**PROBLEM**
For each line below that includes the string "letter", show the whole line.

**ENTRIES SHOWN**
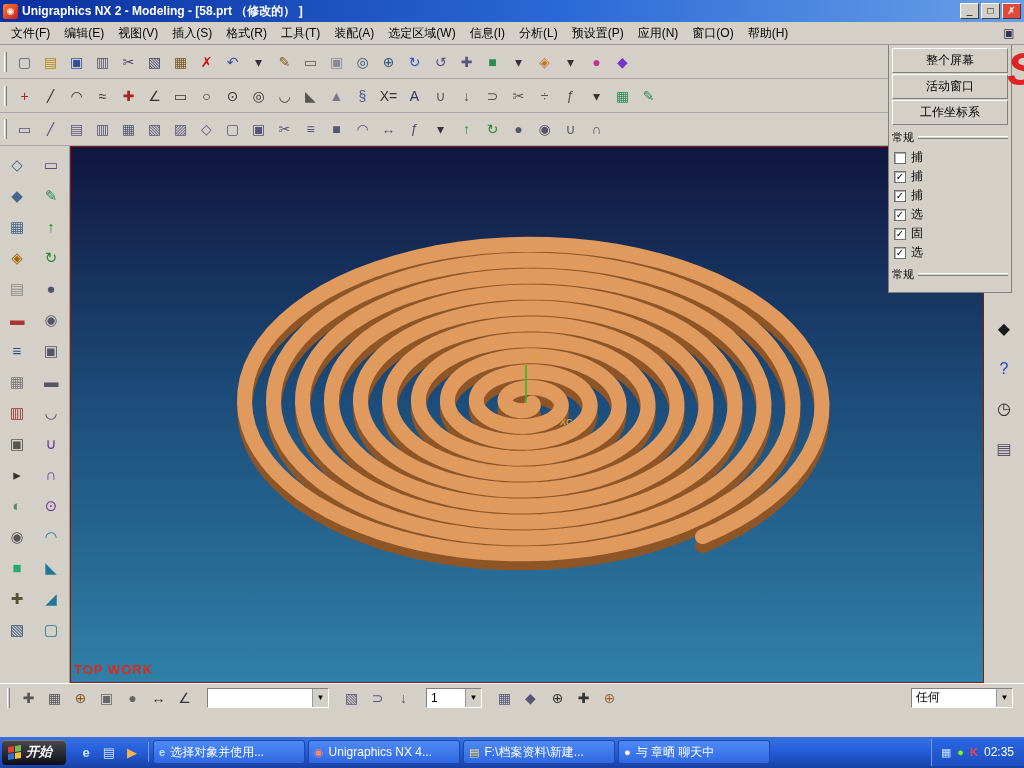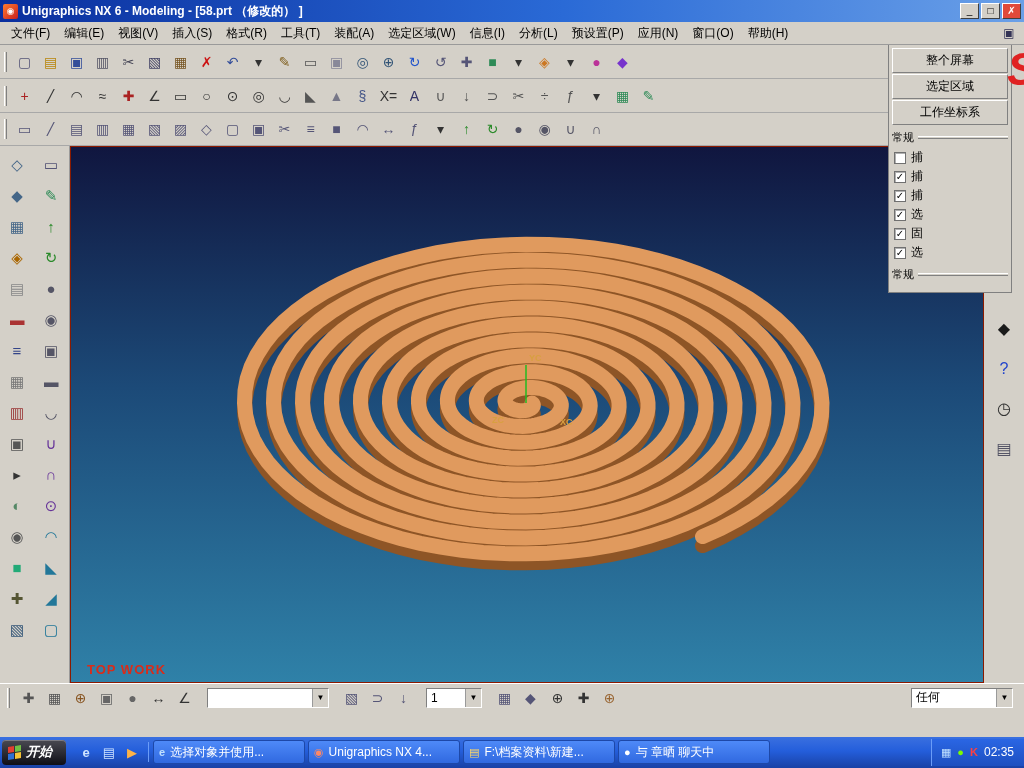--- a/index.html
+++ b/index.html
@@ -87,7 +87,7 @@
 
   <div class="titlebar">
     <span class="app-icon">◉</span>
-    <span class="title-text">Unigraphics NX 6 - Modeling - [58.prt （修改的） ]</span>
+    <span class="title-text">Unigraphics NX 2 - Modeling - [58.prt （修改的） ]</span>
     <span class="win-btns">
       <button class="winbtn">_</button>
       <button class="winbtn">□</button>

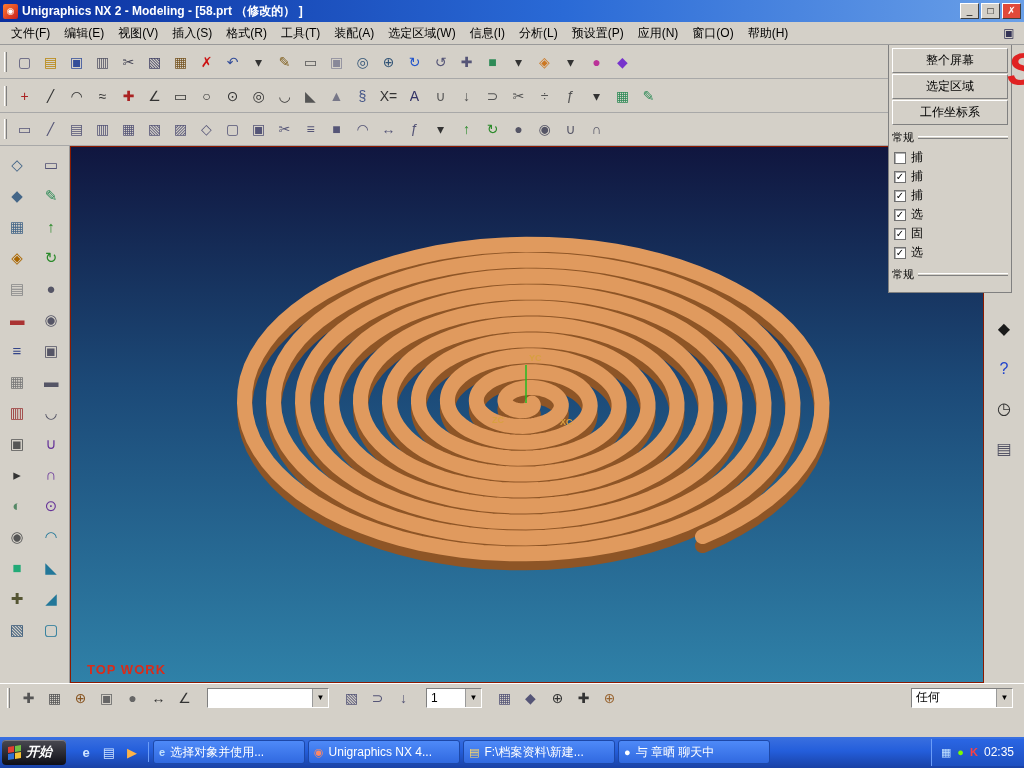--- a/index.html
+++ b/index.html
@@ -583,7 +583,7 @@
 
         <button class="rp-btn">整个屏幕</button>
 
-        <button class="rp-btn">选定区域</button>
+        <button class="rp-btn">活动窗口</button>
 
         <button class="rp-btn">工作坐标系</button>
 

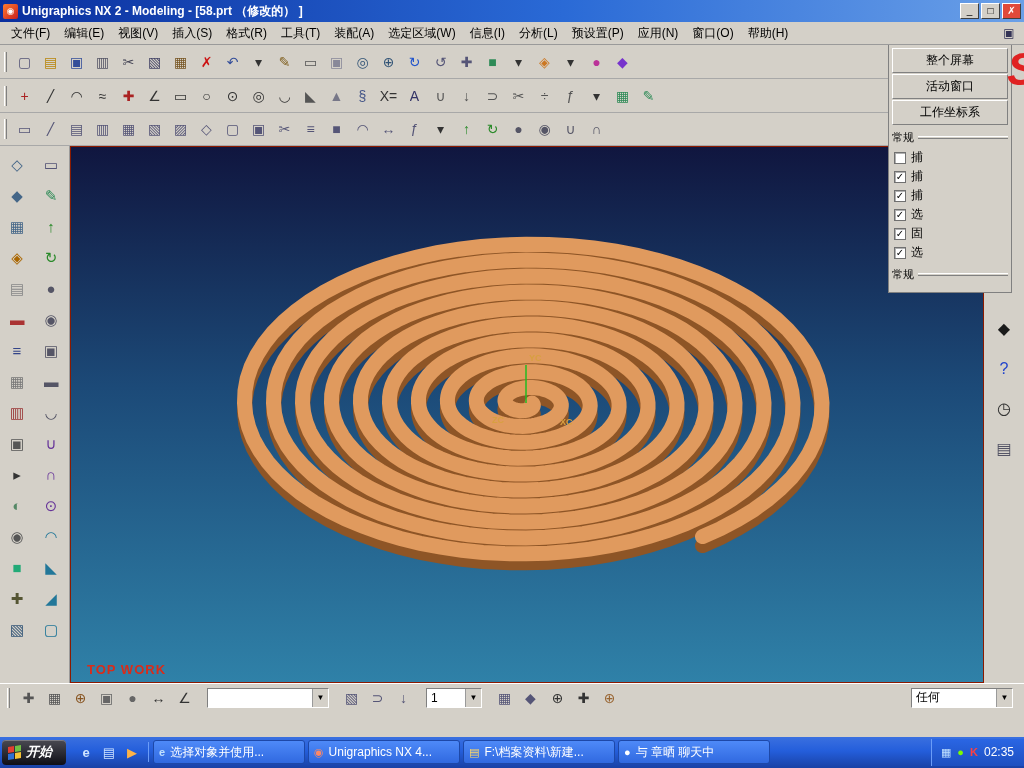--- a/index.html
+++ b/index.html
@@ -49,7 +49,7 @@
 
 .viewport{position:absolute;left:70px;top:146px;width:914px;height:537px;border:1px solid #8b1a00;overflow:hidden;}
 .viewport svg{display:block;width:100%;height:100%;}
-.view-label{position:absolute;left:16px;bottom:5px;color:#d92c1a;font-weight:bold;font-size:13px;letter-spacing:1px;}
+.view-label{position:absolute;left:3px;bottom:5px;color:#d92c1a;font-weight:bold;font-size:13px;letter-spacing:1px;}
 .axis-label{position:absolute;font-size:9px;color:#d8a040;font-weight:bold;}
 
 

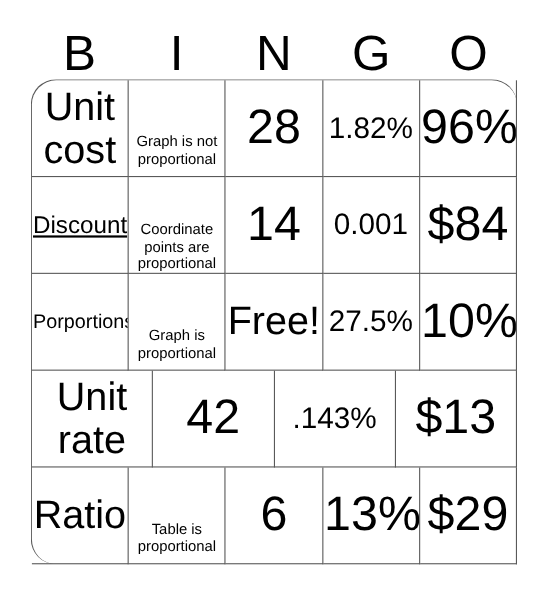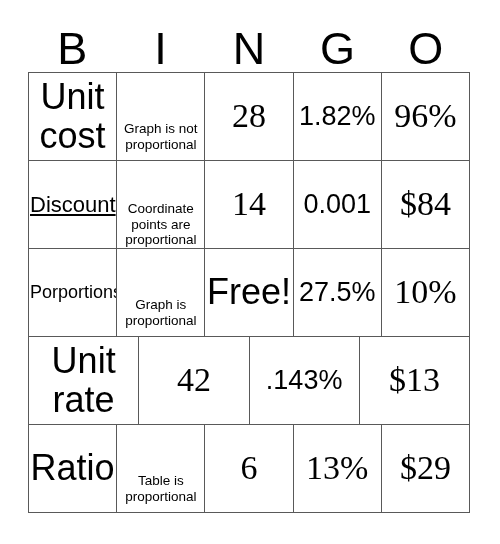--- a/index.html
+++ b/index.html
@@ -55,6 +55,7 @@
     box-sizing: border-box;
     display: flex;
     flex-direction: column;
+    border-radius: 23px;
   }
   .grid-row {
     flex: 1 1 0;

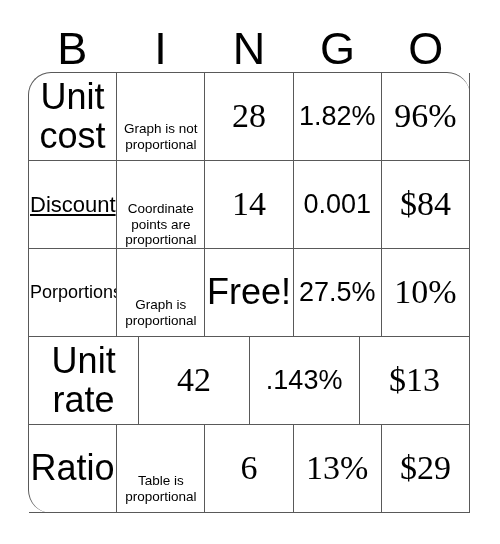--- a/index.html
+++ b/index.html
@@ -83,7 +83,7 @@
 
   
   .sz-xl   { font-size: 36px; }          
-  .sz-lg   { font-size: 34px; font-family: Liberation Serif, serif; }          
+  .sz-lg   { font-size: 44px; }          
   .sz-md   { font-size: 27px; }          
   .sz-sm   { font-size: 22px; text-decoration: underline; }          
   .sz-xs   { font-size: 13.5px; line-height: 1.18; margin-top: 40px; }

**RESULT OF THE EXERCISE**
-.view-label{position:absolute;left:16px;bottom:5px;color:#d92c1a;font-weight:bold;font-size:13px;letter-spacing:1px;}
+.view-label{position:absolute;left:3px;bottom:5px;color:#d92c1a;font-weight:bold;font-size:13px;letter-spacing:1px;}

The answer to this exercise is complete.